_Data to use_
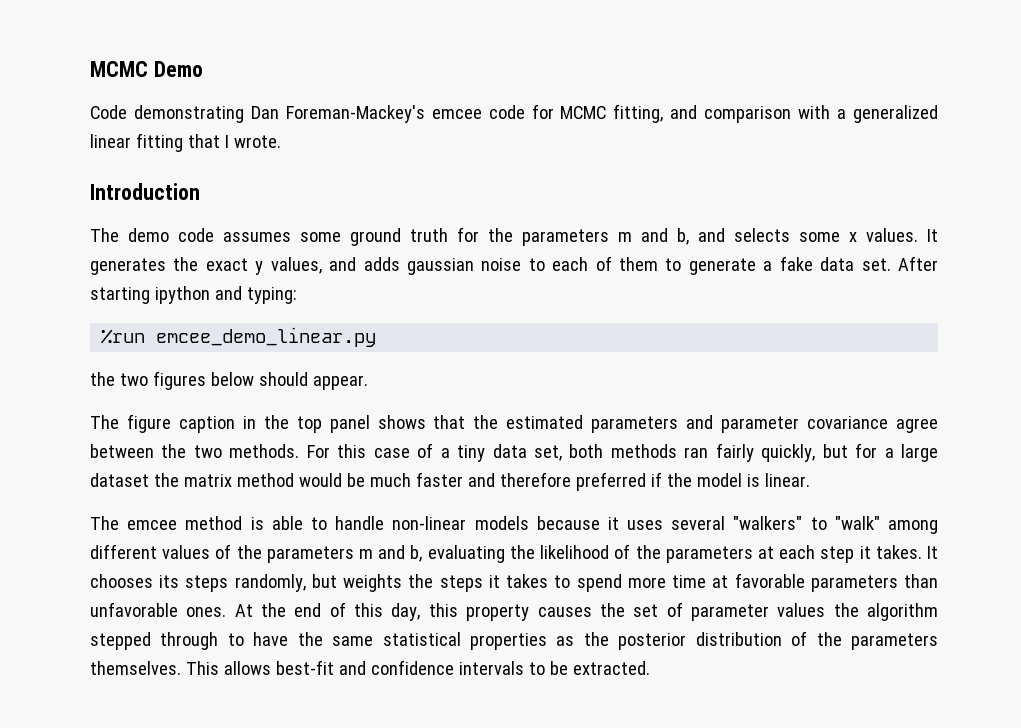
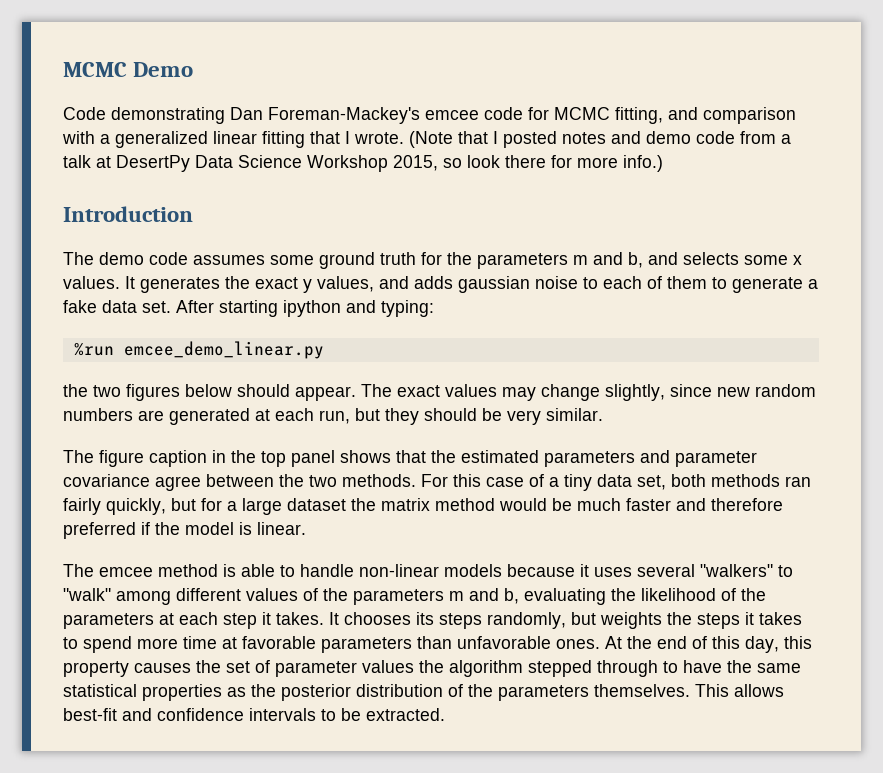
+ (Note that I posted notes and demo code from a talk at DesertPy Data Science Workshop 2015, so look there for more info.)
+ The exact values may change slightly, since new random numbers are generated at each run, but they should be very similar.

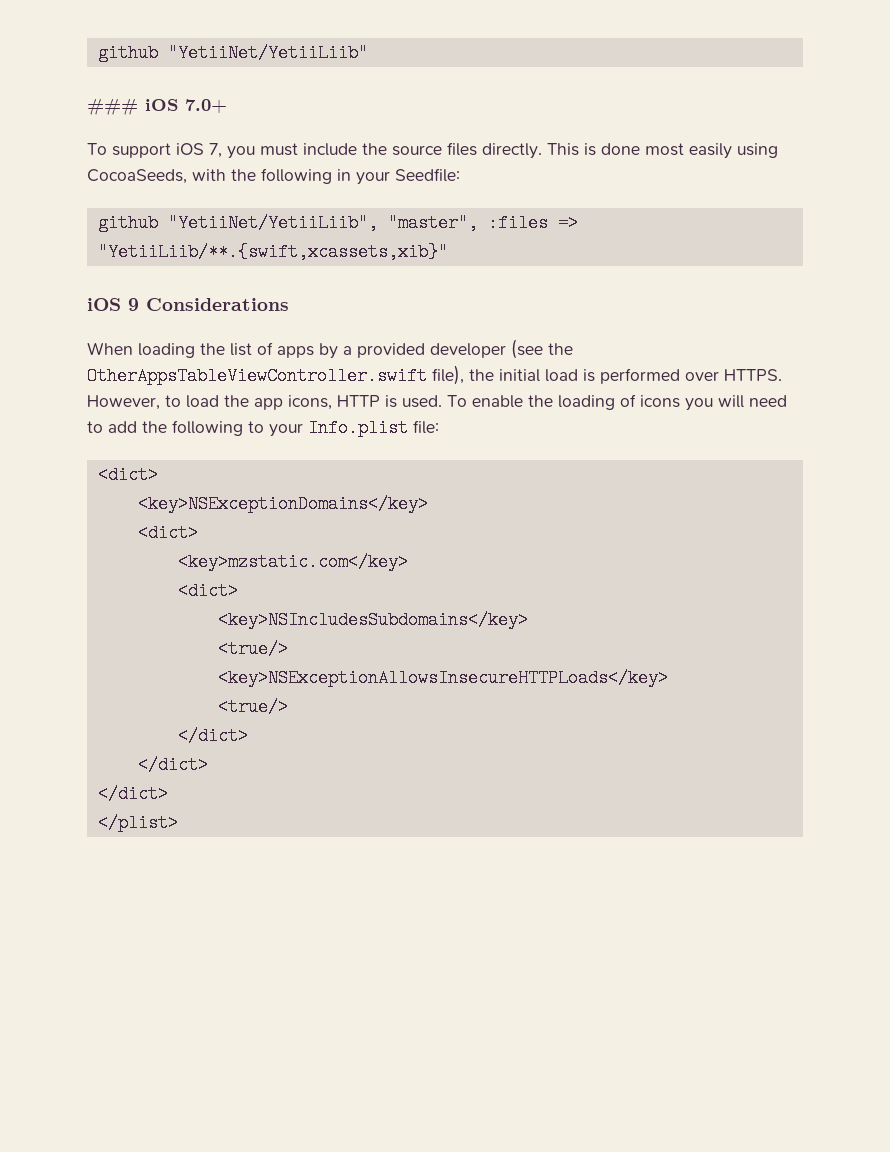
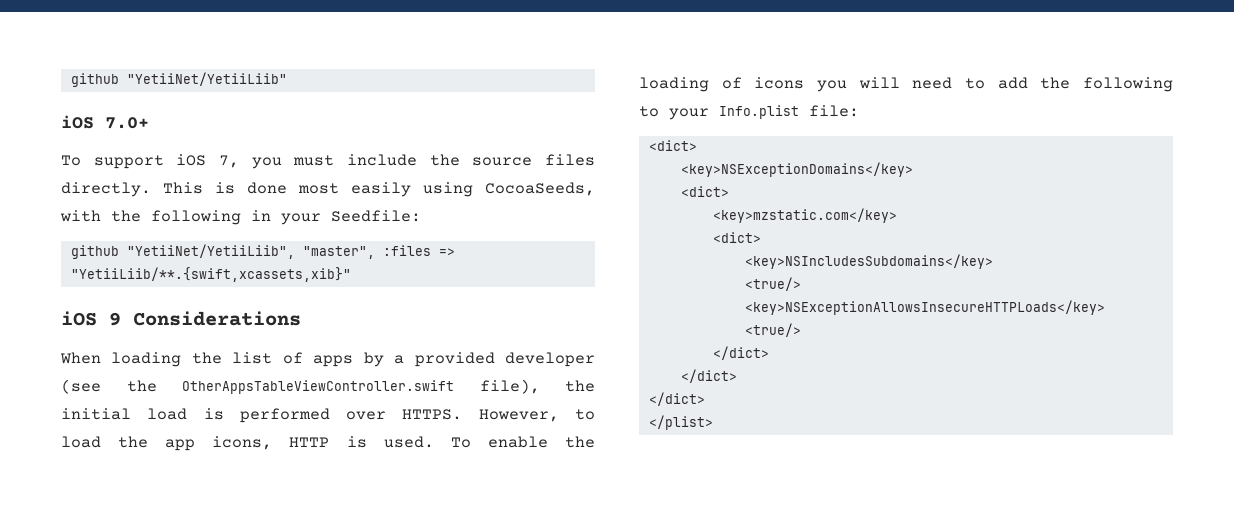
- ### iOS 7.0+
+ iOS 7.0+

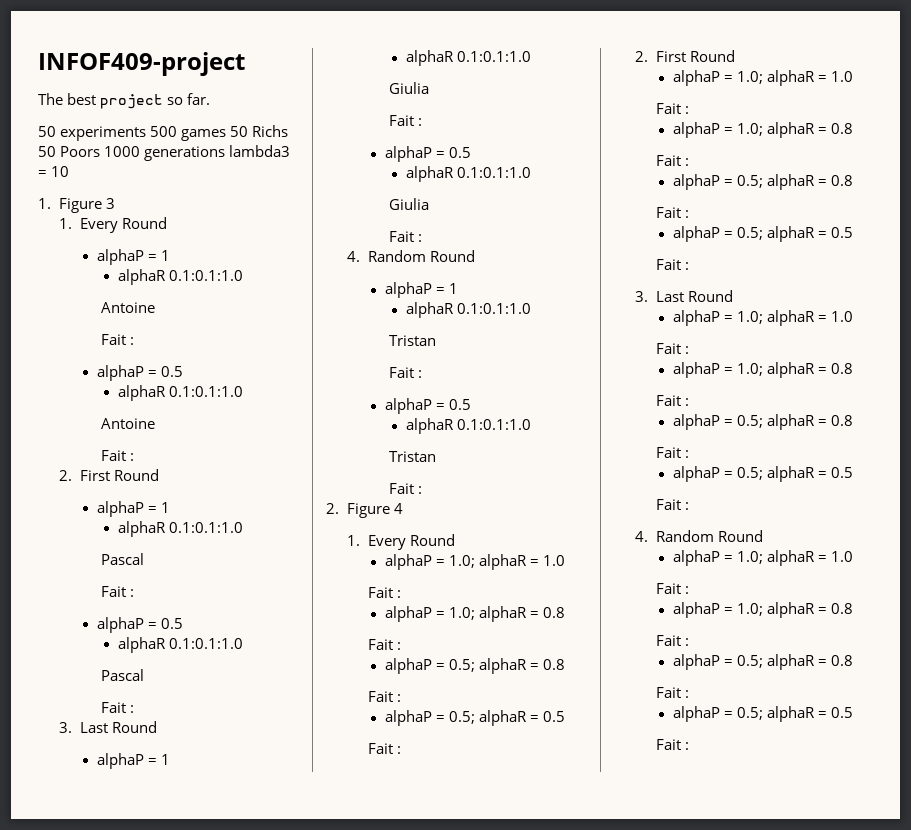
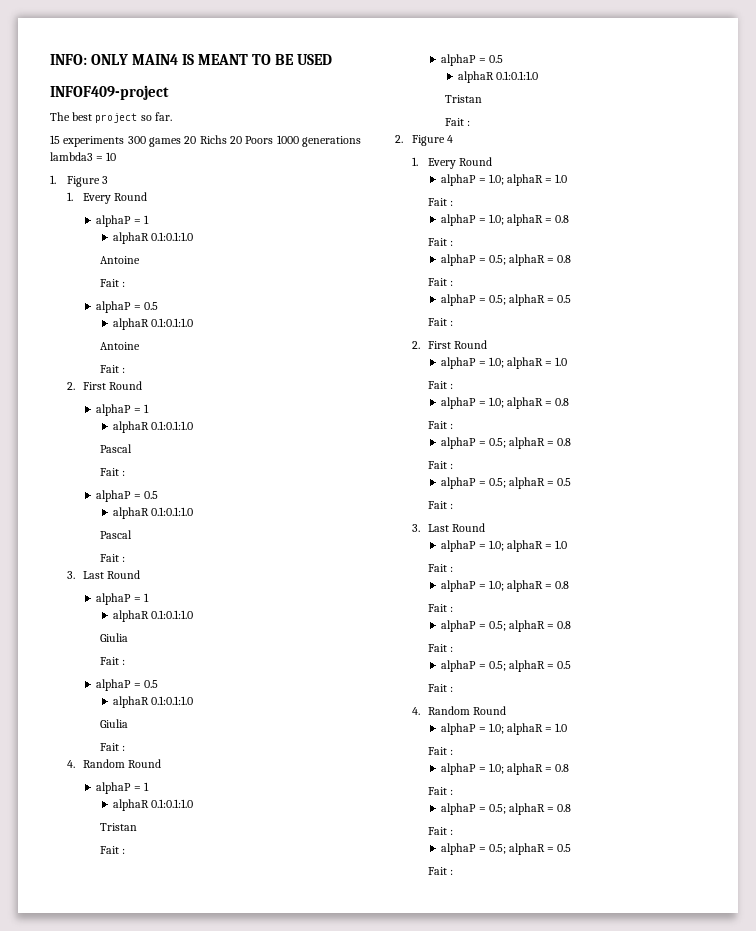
+ INFO: ONLY MAIN4 IS MEANT TO BE USED
- 50 experiments 500 games 50 Richs 50 Poors 1000 generations lambda3 = 10
+ 15 experiments 300 games 20 Richs 20 Poors 1000 generations lambda3 = 10

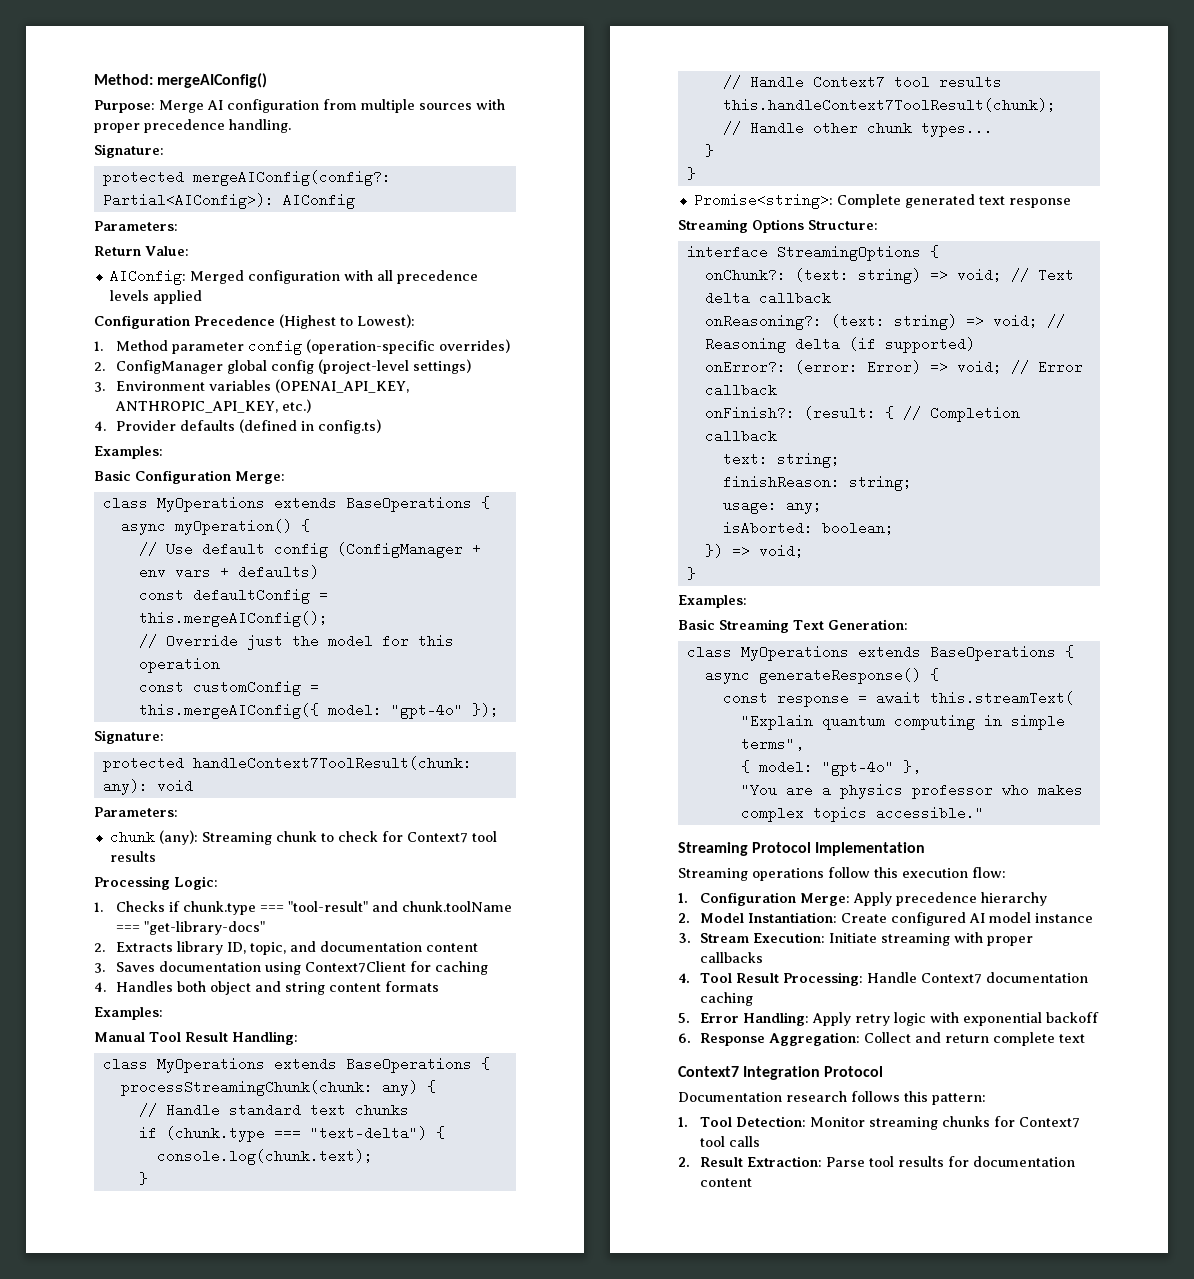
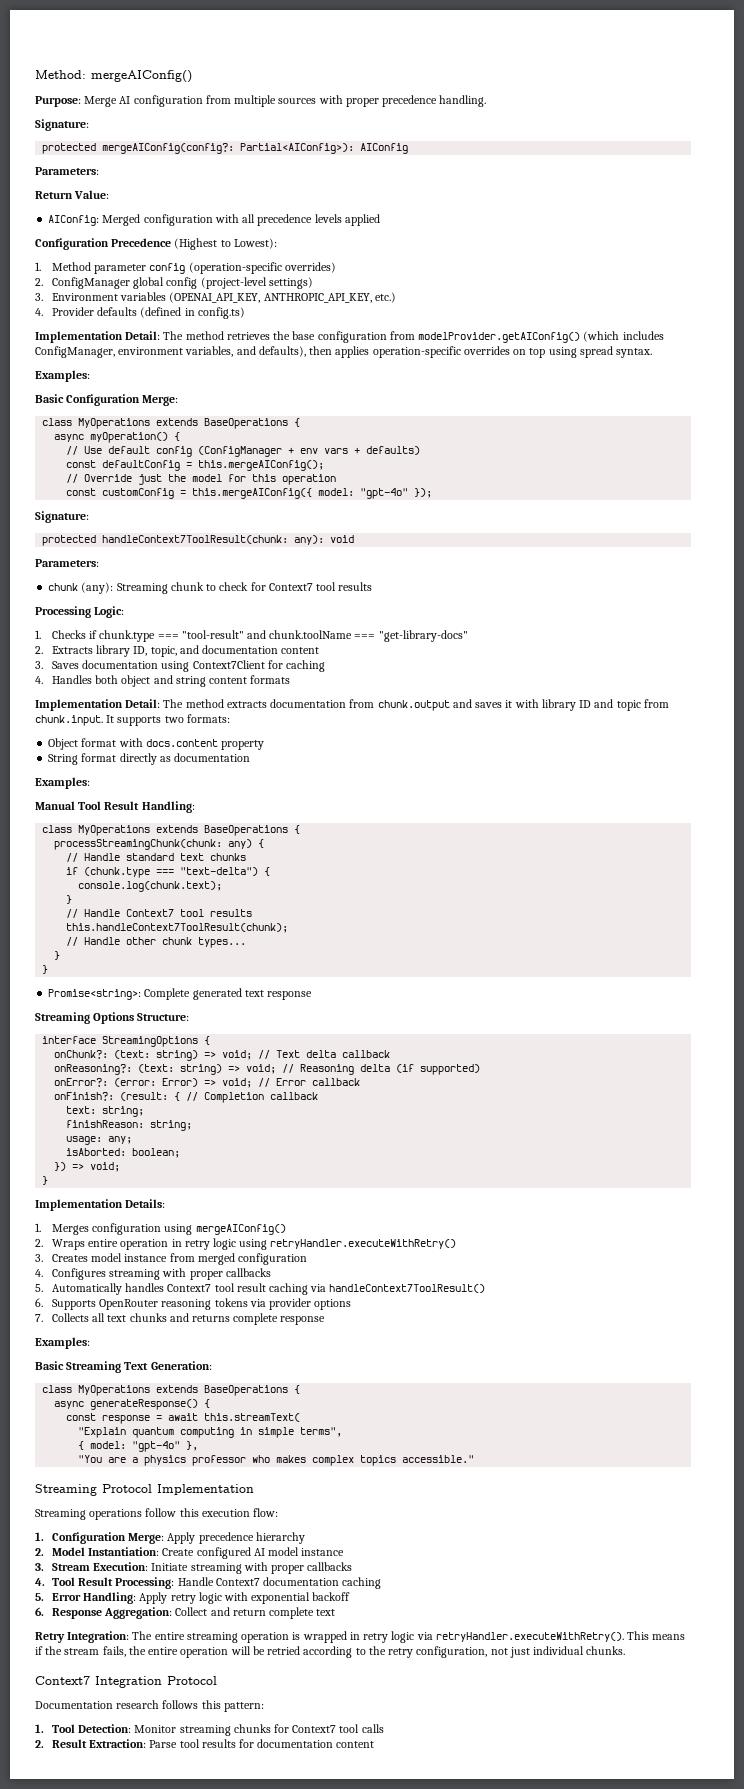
+ Implementation Detail: The method retrieves the base configuration from modelProvider.getAIConfig() (which includes ConfigManager, environment variables, and defaults), then applies operation-specific overrides on top using spread syntax.
+ Implementation Detail: The method extracts documentation from chunk.output and saves it with library ID and topic from chunk.input. It supports two formats:
+ Object format with docs.content property
+ String format directly as documentation
+ Implementation Details:
+ 1. Merges configuration using mergeAIConfig()
+ 2. Wraps entire operation in retry logic using retryHandler.executeWithRetry()
+ 3. Creates model instance from merged configuration
+ 4. Configures streaming with proper callbacks
+ 5. Automatically handles Context7 tool result caching via handleContext7ToolResult()
+ 6. Supports OpenRouter reasoning tokens via provider options
+ 7. Collects all text chunks and returns complete response
+ Retry Integration: The entire streaming operation is wrapped in retry logic via retryHandler.executeWithRetry(). This means if the stream fails, the entire operation will be retried according to the retry configuration, not just individual chunks.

_Required action_
Could you write out, unchanged, the line with "configuration using mergeAIConfig()" and every line after it in the data above?

_Result of this exercise_
+ 1. Merges configuration using mergeAIConfig()
+ 2. Wraps entire operation in retry logic using retryHandler.executeWithRetry()
+ 3. Creates model instance from merged configuration
+ 4. Configures streaming with proper callbacks
+ 5. Automatically handles Context7 tool result caching via handleContext7ToolResult()
+ 6. Supports OpenRouter reasoning tokens via provider options
+ 7. Collects all text chunks and returns complete response
+ Retry Integration: The entire streaming operation is wrapped in retry logic via retryHandler.executeWithRetry(). This means if the stream fails, the entire operation will be retried according to the retry configuration, not just individual chunks.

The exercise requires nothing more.